◆ **ASSIGNMENT**: Starting with the line that mentions "[12,1104,206,1121] Levski Sofia", repeat each line verbatim until the entries end, both ends included.

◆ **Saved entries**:
- Opening Delimiter -
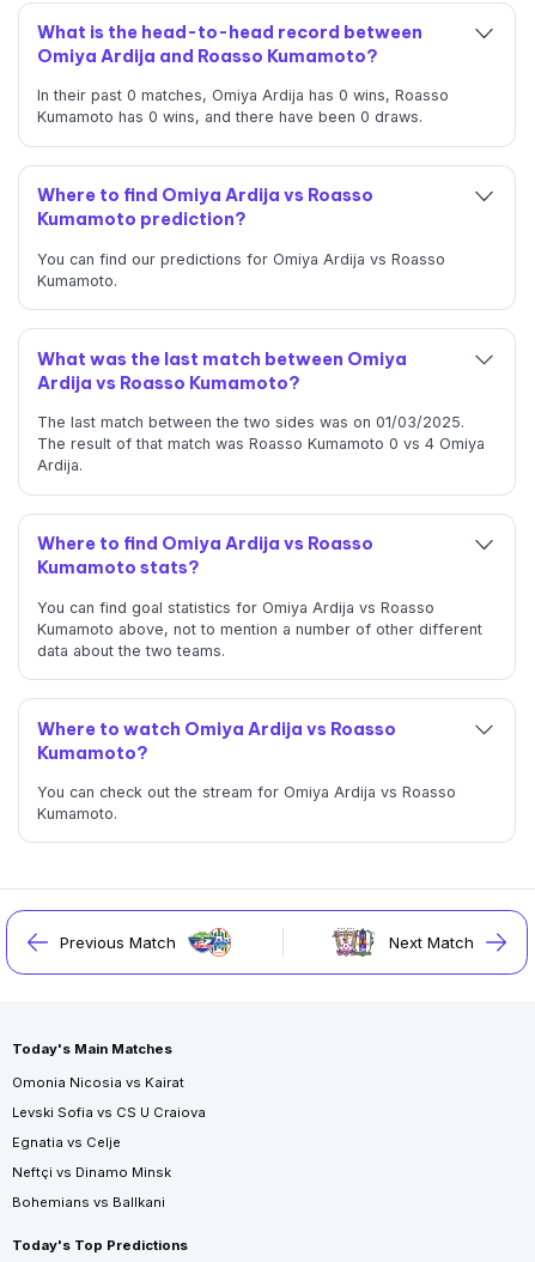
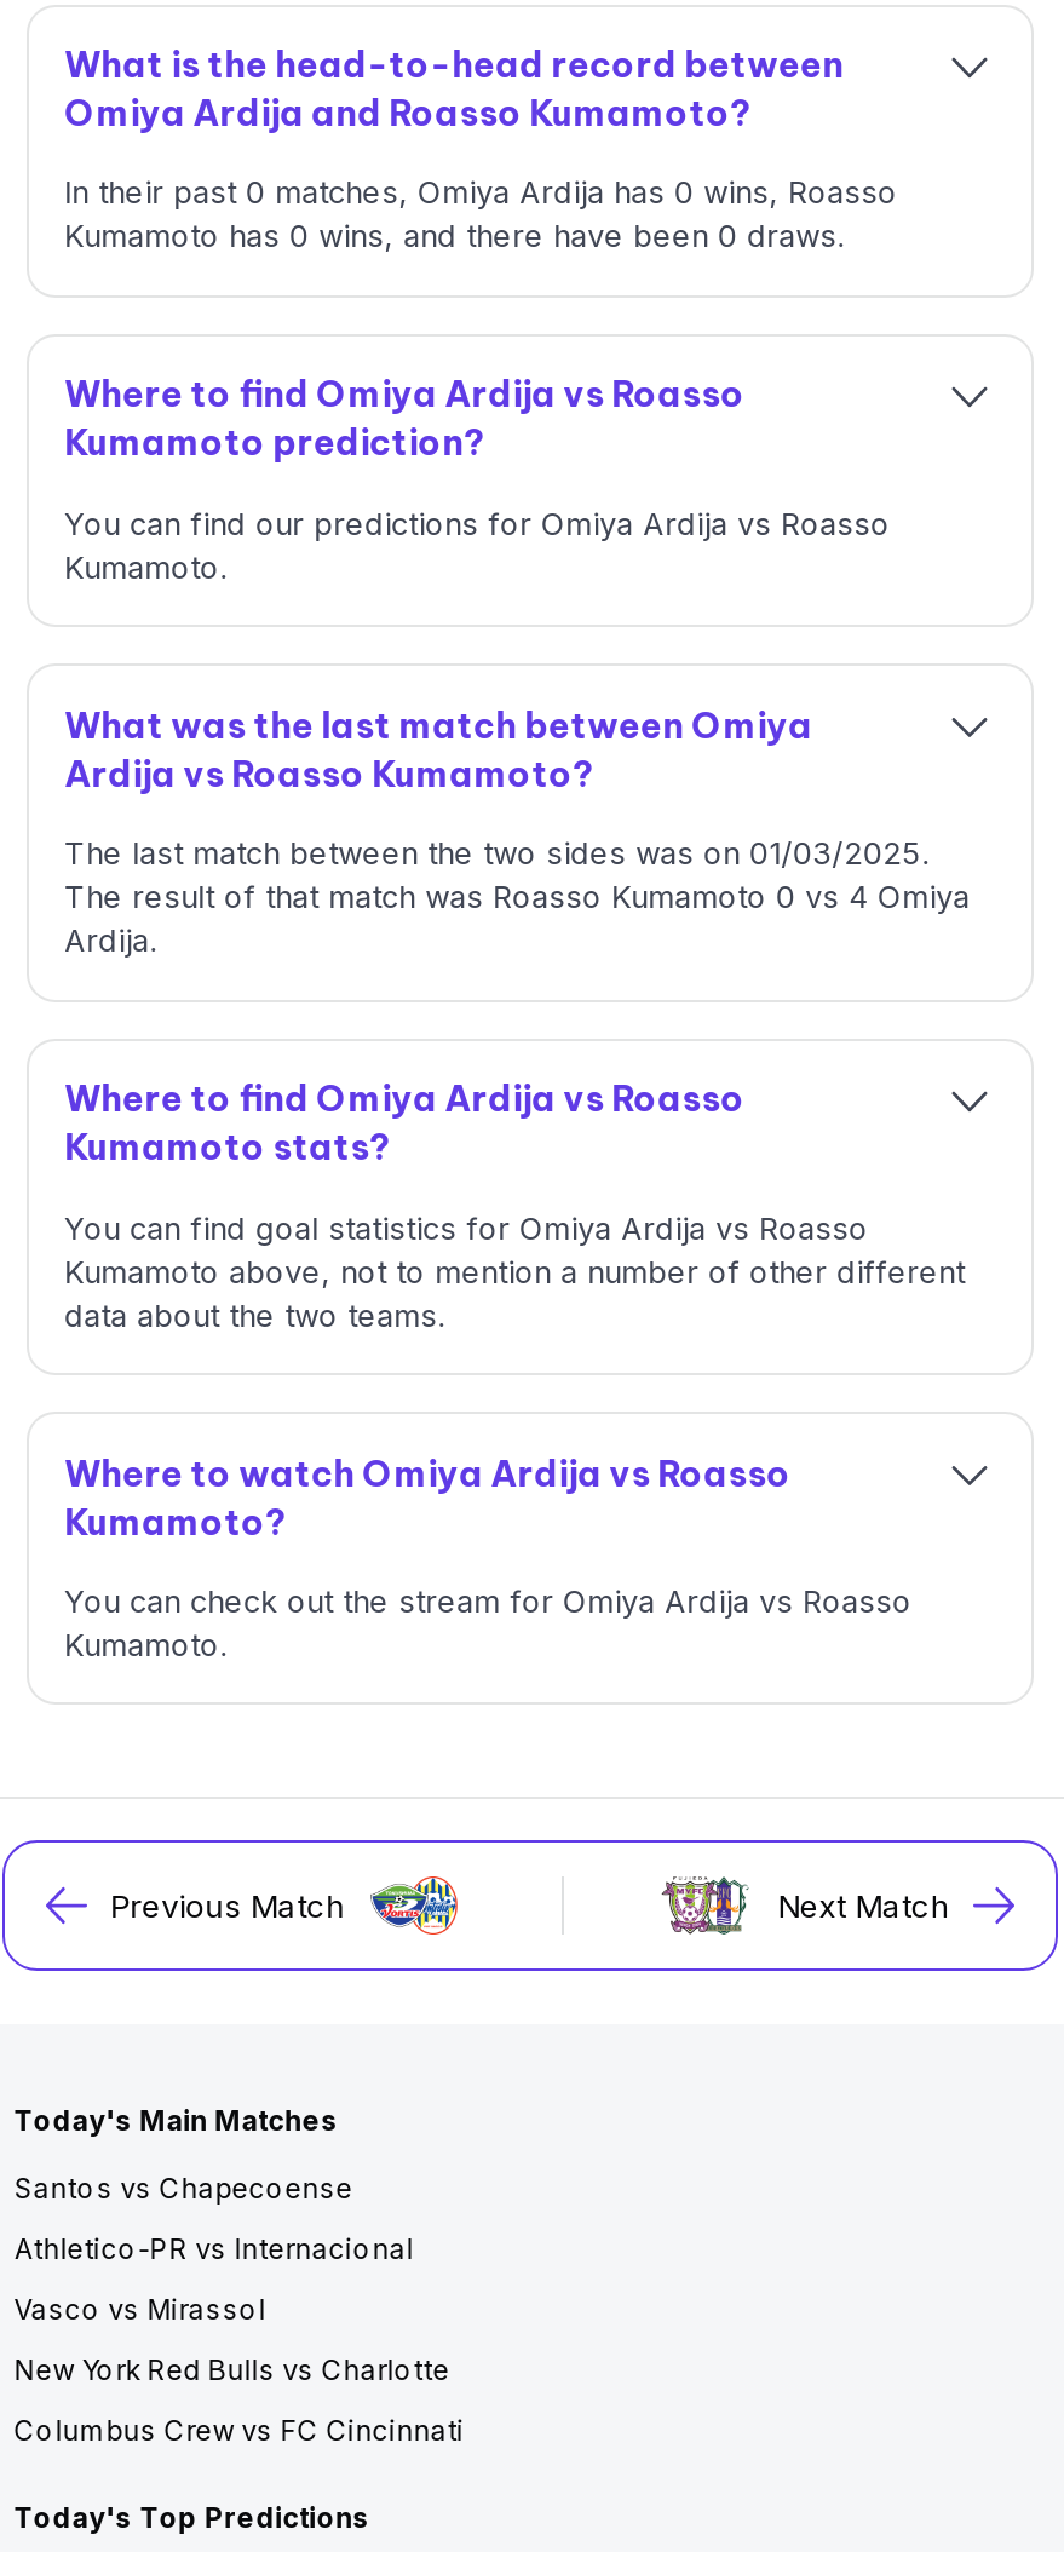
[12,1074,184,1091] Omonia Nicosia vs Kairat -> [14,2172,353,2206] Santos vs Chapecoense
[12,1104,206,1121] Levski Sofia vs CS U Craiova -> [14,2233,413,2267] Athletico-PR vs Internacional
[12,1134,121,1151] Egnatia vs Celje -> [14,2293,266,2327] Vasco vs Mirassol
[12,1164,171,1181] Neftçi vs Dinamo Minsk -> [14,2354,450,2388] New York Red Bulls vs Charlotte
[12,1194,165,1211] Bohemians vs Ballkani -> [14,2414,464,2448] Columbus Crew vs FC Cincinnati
- Closing Delimiter -
◆ **FINISHED TASK**:
[12,1104,206,1121] Levski Sofia vs CS U Craiova -> [14,2233,413,2267] Athletico-PR vs Internacional
[12,1134,121,1151] Egnatia vs Celje -> [14,2293,266,2327] Vasco vs Mirassol
[12,1164,171,1181] Neftçi vs Dinamo Minsk -> [14,2354,450,2388] New York Red Bulls vs Charlotte
[12,1194,165,1211] Bohemians vs Ballkani -> [14,2414,464,2448] Columbus Crew vs FC Cincinnati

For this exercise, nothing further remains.